## ACTION ITEM
Only the text of the records belongs in the answer; the pictures must be dropped.

INPUT START

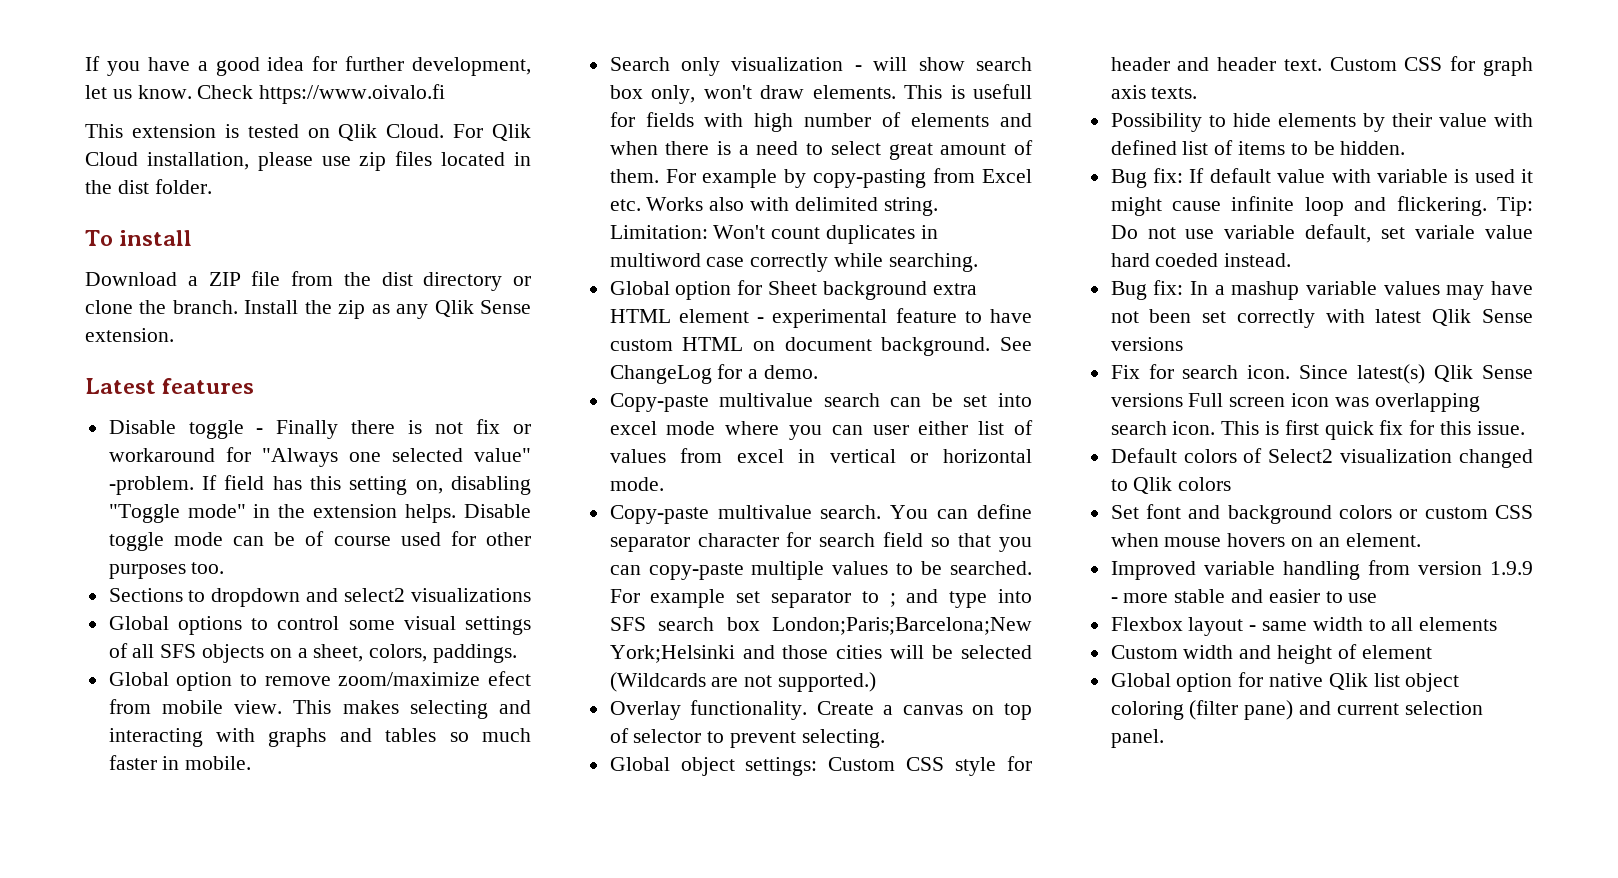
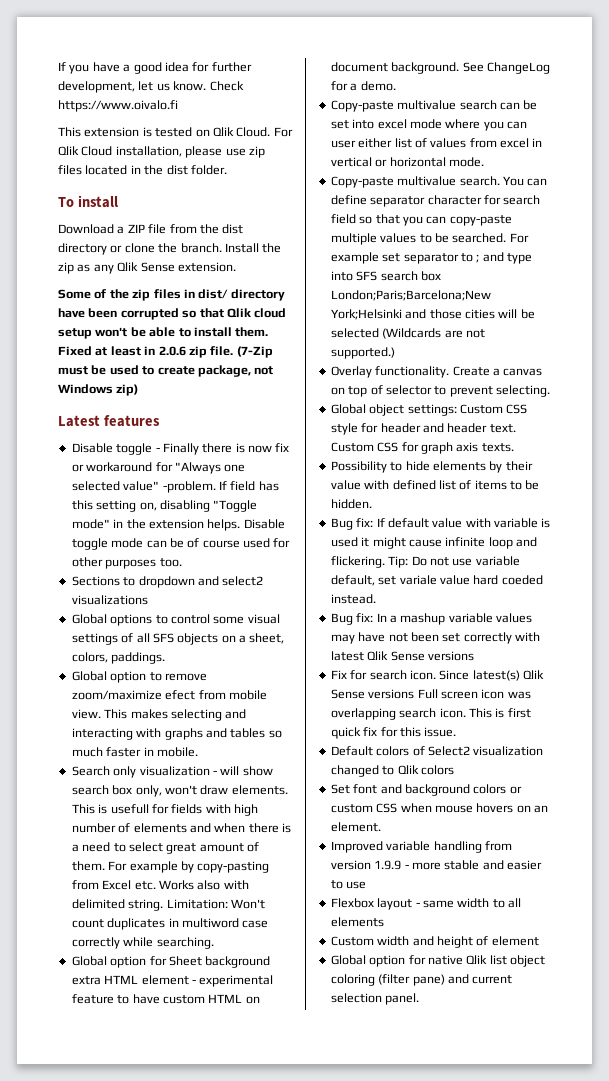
+ Some of the zip files in dist/ directory have been corrupted so that Qlik cloud setup won't be able to install them. Fixed at least in 2.0.6 zip file. (7-Zip must be used to create package, not Windows zip)
- Disable toggle - Finally there is not fix or workaround for "Always one selected value" -problem.
+ Disable toggle - Finally there is now fix or workaround for "Always one selected value" -problem.

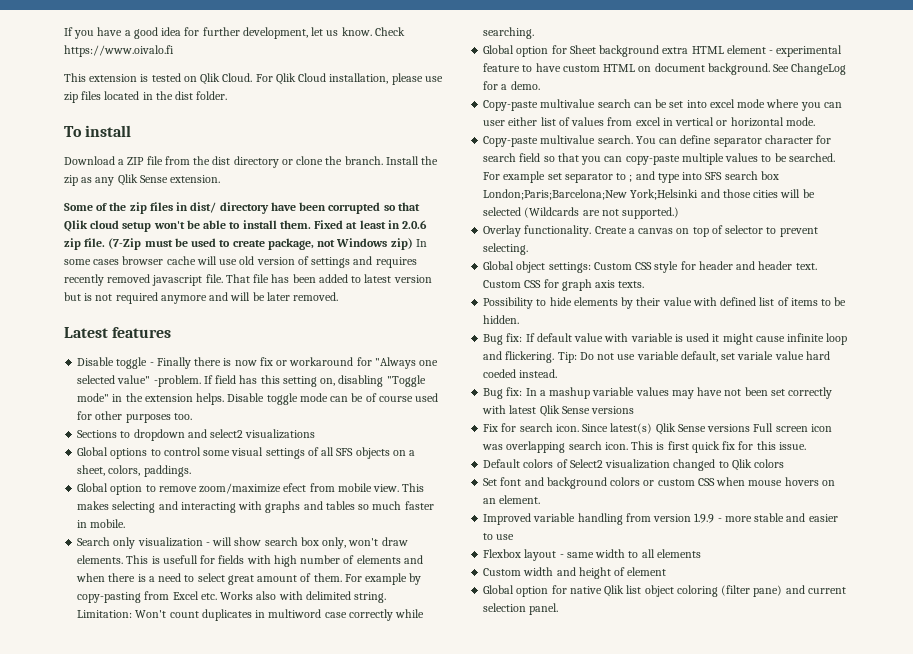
- (7-Zip must be used to create package, not Windows zip)
+ (7-Zip must be used to create package, not Windows zip) In some cases browser cache will use old version of settings and requires recently removed javascript file. That file has been added to latest version but is not required anymore and will be later removed.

INPUT END

## ANSWER SECTION
+ Some of the zip files in dist/ directory have been corrupted so that Qlik cloud setup won't be able to install them. Fixed at least in 2.0.6 zip file. (7-Zip must be used to create package, not Windows zip)
- Disable toggle - Finally there is not fix or workaround for "Always one selected value" -problem.
+ Disable toggle - Finally there is now fix or workaround for "Always one selected value" -problem.

- (7-Zip must be used to create package, not Windows zip)
+ (7-Zip must be used to create package, not Windows zip) In some cases browser cache will use old version of settings and requires recently removed javascript file. That file has been added to latest version but is not required anymore and will be later removed.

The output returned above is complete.